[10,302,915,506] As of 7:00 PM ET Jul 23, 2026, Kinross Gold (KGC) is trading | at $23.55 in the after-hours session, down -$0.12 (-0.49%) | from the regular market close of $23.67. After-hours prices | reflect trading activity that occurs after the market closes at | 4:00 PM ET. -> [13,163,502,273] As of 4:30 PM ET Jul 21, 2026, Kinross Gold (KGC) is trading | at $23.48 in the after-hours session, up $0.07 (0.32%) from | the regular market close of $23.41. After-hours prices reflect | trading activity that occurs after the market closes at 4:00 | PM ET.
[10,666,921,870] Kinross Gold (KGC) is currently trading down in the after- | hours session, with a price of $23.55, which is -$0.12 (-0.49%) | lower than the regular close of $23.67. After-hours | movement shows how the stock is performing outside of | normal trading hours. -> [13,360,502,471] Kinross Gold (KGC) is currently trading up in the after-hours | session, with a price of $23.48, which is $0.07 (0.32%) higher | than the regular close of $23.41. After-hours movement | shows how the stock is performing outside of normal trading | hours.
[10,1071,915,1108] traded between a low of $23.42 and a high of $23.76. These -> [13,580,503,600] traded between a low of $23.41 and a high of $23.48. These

* * *

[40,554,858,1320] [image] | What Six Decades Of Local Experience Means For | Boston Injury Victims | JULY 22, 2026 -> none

...

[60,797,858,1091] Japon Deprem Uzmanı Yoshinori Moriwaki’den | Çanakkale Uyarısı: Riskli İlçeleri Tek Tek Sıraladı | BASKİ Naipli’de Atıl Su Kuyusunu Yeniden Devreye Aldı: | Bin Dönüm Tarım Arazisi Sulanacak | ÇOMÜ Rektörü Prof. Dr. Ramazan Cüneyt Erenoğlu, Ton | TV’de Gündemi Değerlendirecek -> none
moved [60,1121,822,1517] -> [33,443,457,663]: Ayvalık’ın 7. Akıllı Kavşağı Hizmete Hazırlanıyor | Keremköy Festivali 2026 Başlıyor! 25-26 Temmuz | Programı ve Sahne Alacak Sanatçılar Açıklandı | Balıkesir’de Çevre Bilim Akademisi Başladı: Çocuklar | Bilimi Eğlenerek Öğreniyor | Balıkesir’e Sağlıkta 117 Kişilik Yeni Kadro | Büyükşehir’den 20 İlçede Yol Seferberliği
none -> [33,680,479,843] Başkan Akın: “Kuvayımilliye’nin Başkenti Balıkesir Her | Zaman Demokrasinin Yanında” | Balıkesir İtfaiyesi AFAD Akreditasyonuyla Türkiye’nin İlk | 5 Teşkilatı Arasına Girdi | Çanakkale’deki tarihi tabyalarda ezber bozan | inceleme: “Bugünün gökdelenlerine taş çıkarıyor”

DIRECTIONS FOR THIS TASK: Start with the line above that contains "[60,797,858,1091] Japon Deprem" and end with the line that contains "none -> [33,680,479,843]". Write out those lines exactly, and only those.

OUTPUT FOR THIS EXERCISE:
[60,797,858,1091] Japon Deprem Uzmanı Yoshinori Moriwaki’den | Çanakkale Uyarısı: Riskli İlçeleri Tek Tek Sıraladı | BASKİ Naipli’de Atıl Su Kuyusunu Yeniden Devreye Aldı: | Bin Dönüm Tarım Arazisi Sulanacak | ÇOMÜ Rektörü Prof. Dr. Ramazan Cüneyt Erenoğlu, Ton | TV’de Gündemi Değerlendirecek -> none
moved [60,1121,822,1517] -> [33,443,457,663]: Ayvalık’ın 7. Akıllı Kavşağı Hizmete Hazırlanıyor | Keremköy Festivali 2026 Başlıyor! 25-26 Temmuz | Programı ve Sahne Alacak Sanatçılar Açıklandı | Balıkesir’de Çevre Bilim Akademisi Başladı: Çocuklar | Bilimi Eğlenerek Öğreniyor | Balıkesir’e Sağlıkta 117 Kişilik Yeni Kadro | Büyükşehir’den 20 İlçede Yol Seferberliği
none -> [33,680,479,843] Başkan Akın: “Kuvayımilliye’nin Başkenti Balıkesir Her | Zaman Demokrasinin Yanında” | Balıkesir İtfaiyesi AFAD Akreditasyonuyla Türkiye’nin İlk | 5 Teşkilatı Arasına Girdi | Çanakkale’deki tarihi tabyalarda ezber bozan | inceleme: “Bugünün gökdelenlerine taş çıkarıyor”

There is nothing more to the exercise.